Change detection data
·····
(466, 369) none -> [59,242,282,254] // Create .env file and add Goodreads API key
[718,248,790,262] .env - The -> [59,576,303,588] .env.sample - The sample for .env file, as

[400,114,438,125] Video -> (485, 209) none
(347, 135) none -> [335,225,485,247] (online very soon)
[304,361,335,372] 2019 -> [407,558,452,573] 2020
·····
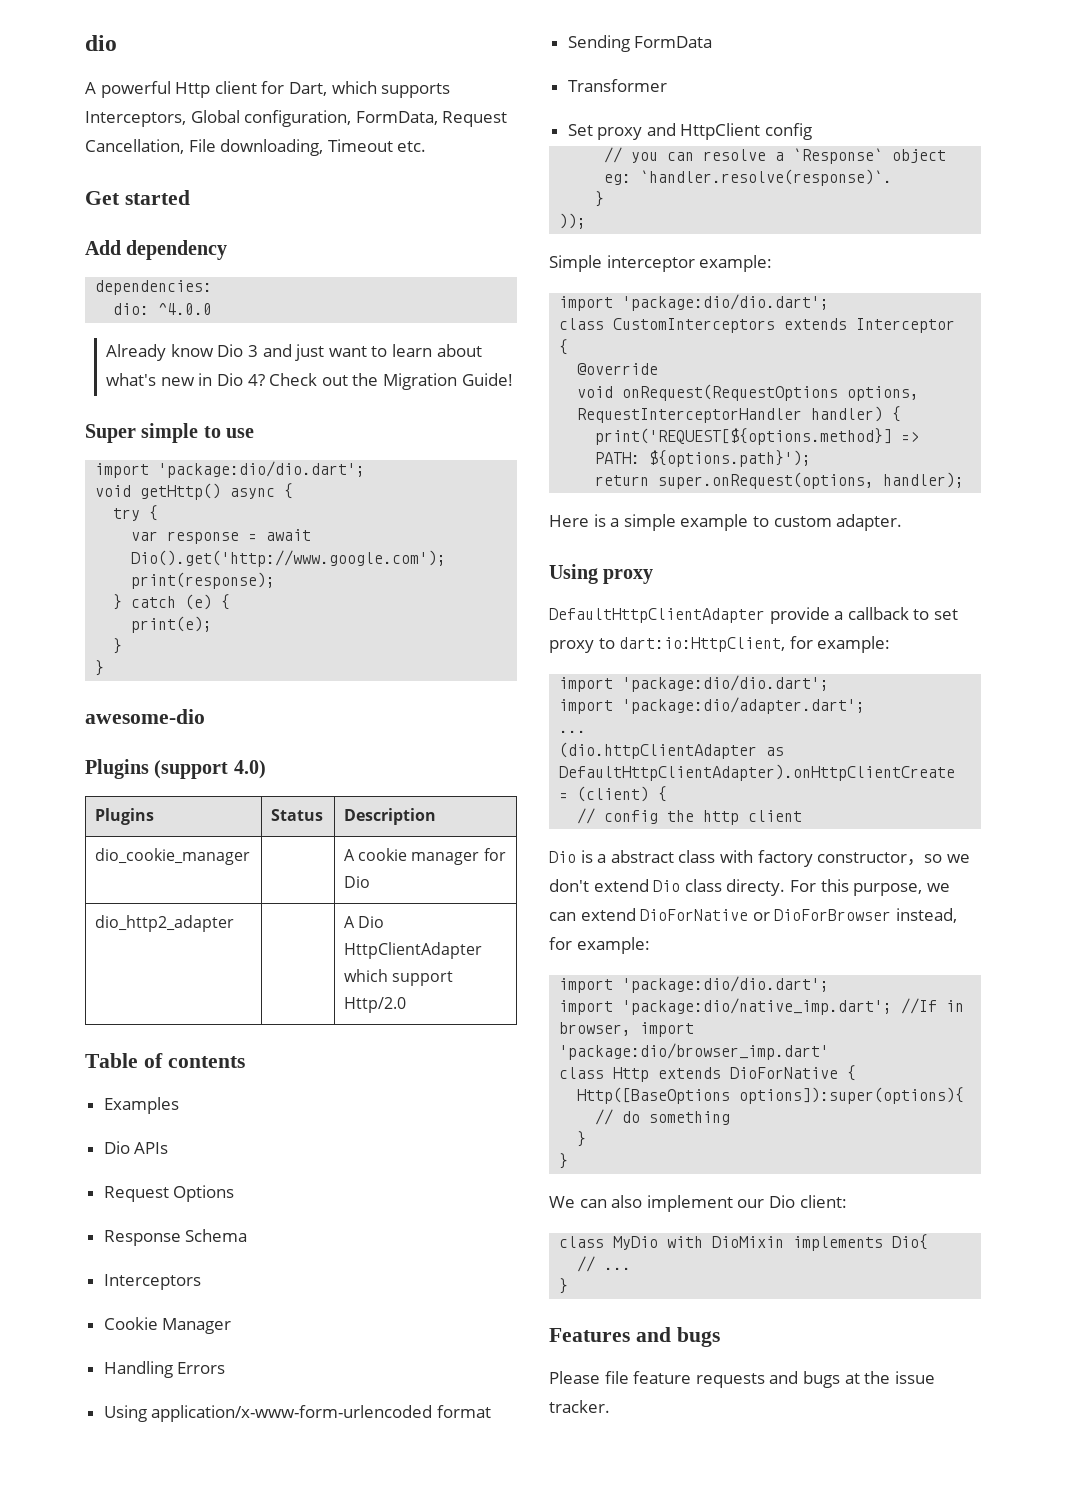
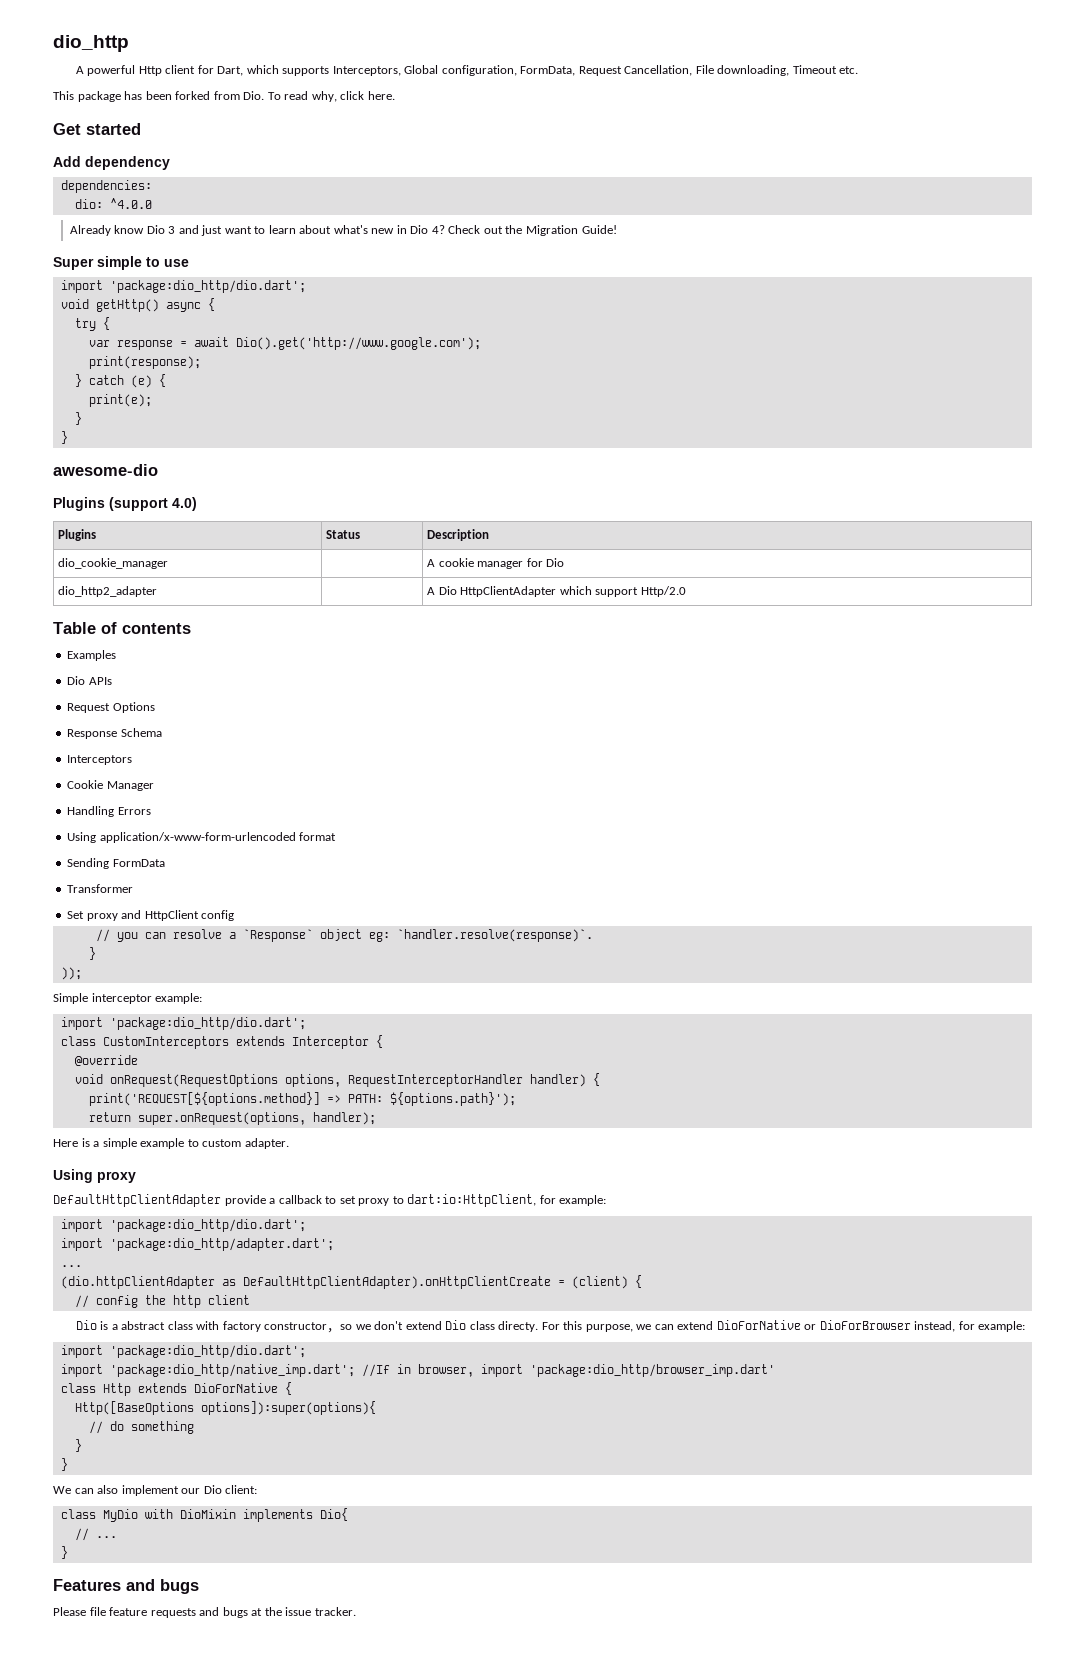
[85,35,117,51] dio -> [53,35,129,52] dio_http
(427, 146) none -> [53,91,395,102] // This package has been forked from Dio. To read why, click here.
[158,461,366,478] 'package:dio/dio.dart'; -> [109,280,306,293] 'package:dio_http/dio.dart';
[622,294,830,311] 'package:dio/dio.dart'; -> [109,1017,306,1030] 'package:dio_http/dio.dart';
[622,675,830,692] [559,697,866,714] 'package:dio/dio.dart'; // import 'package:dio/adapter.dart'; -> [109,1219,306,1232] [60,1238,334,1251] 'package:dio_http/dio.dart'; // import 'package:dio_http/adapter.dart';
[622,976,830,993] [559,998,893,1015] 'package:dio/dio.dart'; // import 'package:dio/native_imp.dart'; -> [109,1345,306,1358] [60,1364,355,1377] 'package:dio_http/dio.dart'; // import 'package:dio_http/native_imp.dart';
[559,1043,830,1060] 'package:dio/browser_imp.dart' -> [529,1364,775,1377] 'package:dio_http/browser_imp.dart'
·····
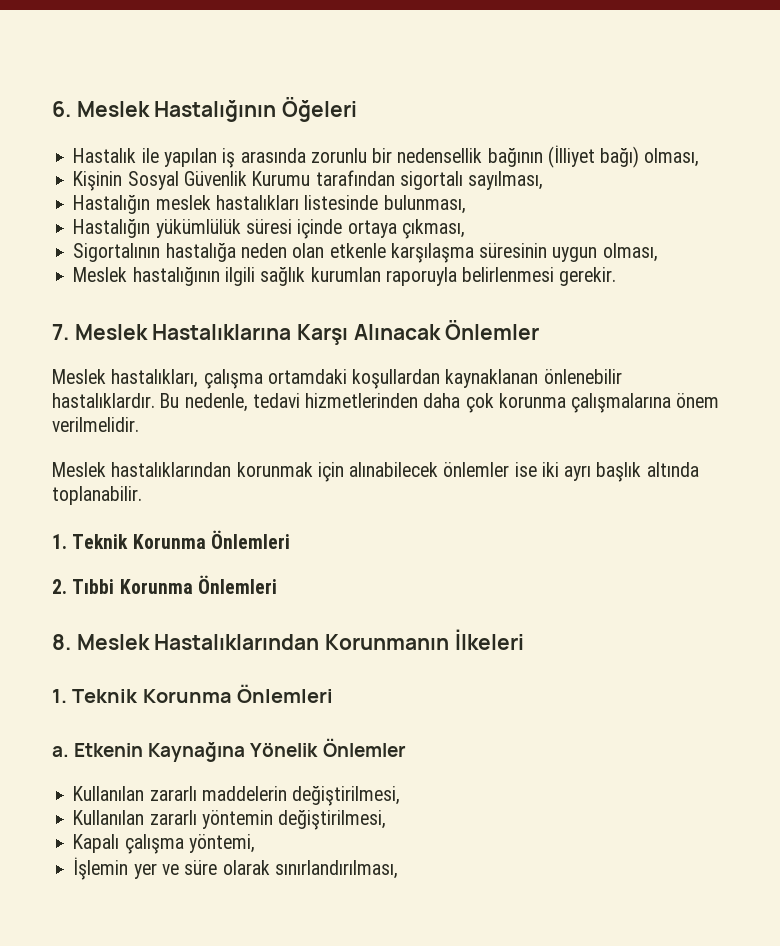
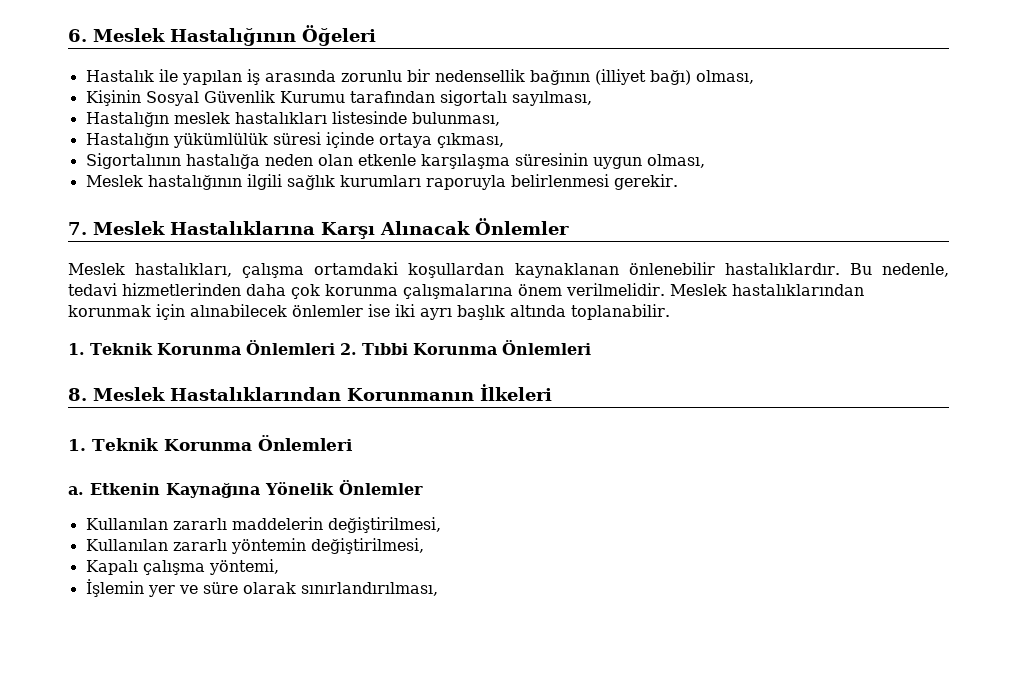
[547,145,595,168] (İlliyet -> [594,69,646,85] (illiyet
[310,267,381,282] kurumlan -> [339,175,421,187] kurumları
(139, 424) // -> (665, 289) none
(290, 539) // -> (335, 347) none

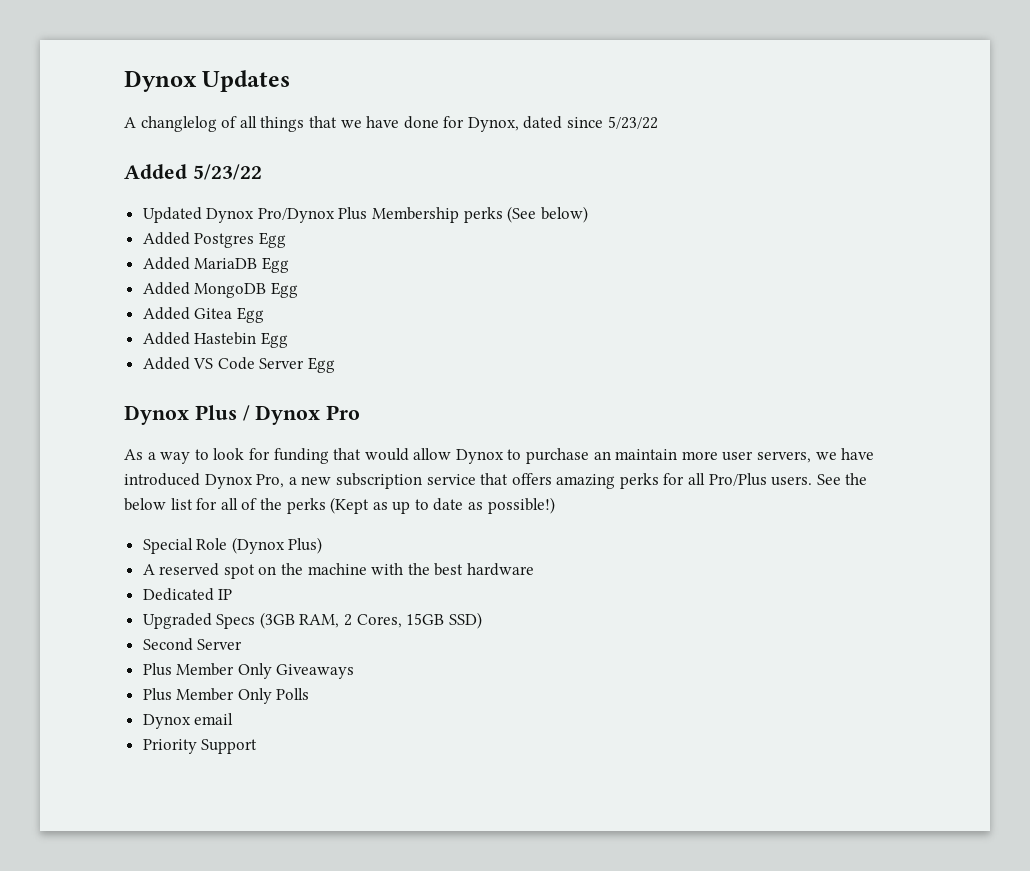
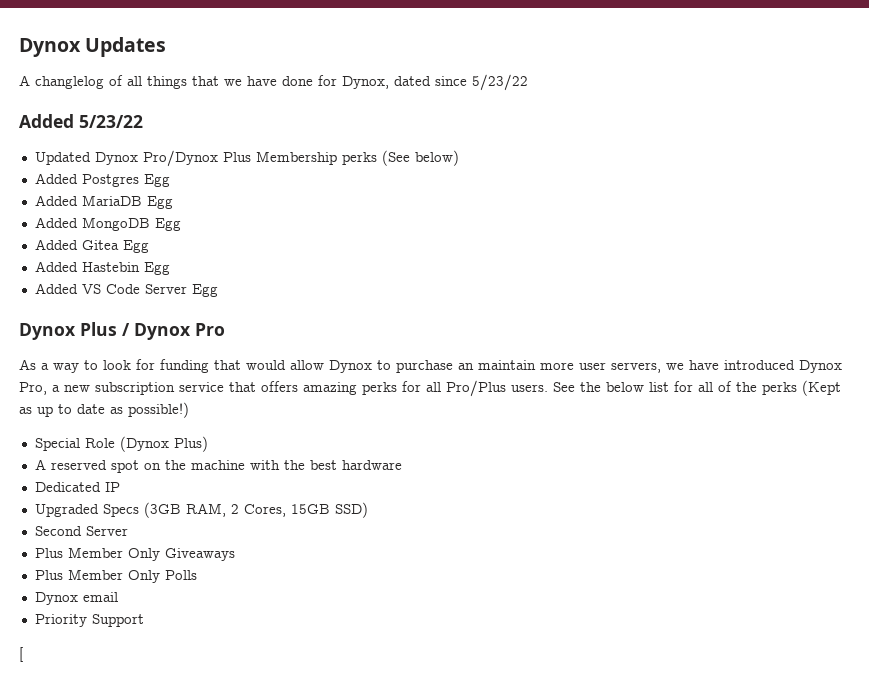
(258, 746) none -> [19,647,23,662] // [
·····
* **What the exercise asks**: Above are the records; copy exactly the lines from the line with "(466, 369) none" through the line with "[304,361,335,372] 2019 ->", both included.

* **The answer**:
(466, 369) none -> [59,242,282,254] // Create .env file and add Goodreads API key
[718,248,790,262] .env - The -> [59,576,303,588] .env.sample - The sample for .env file, as

[400,114,438,125] Video -> (485, 209) none
(347, 135) none -> [335,225,485,247] (online very soon)
[304,361,335,372] 2019 -> [407,558,452,573] 2020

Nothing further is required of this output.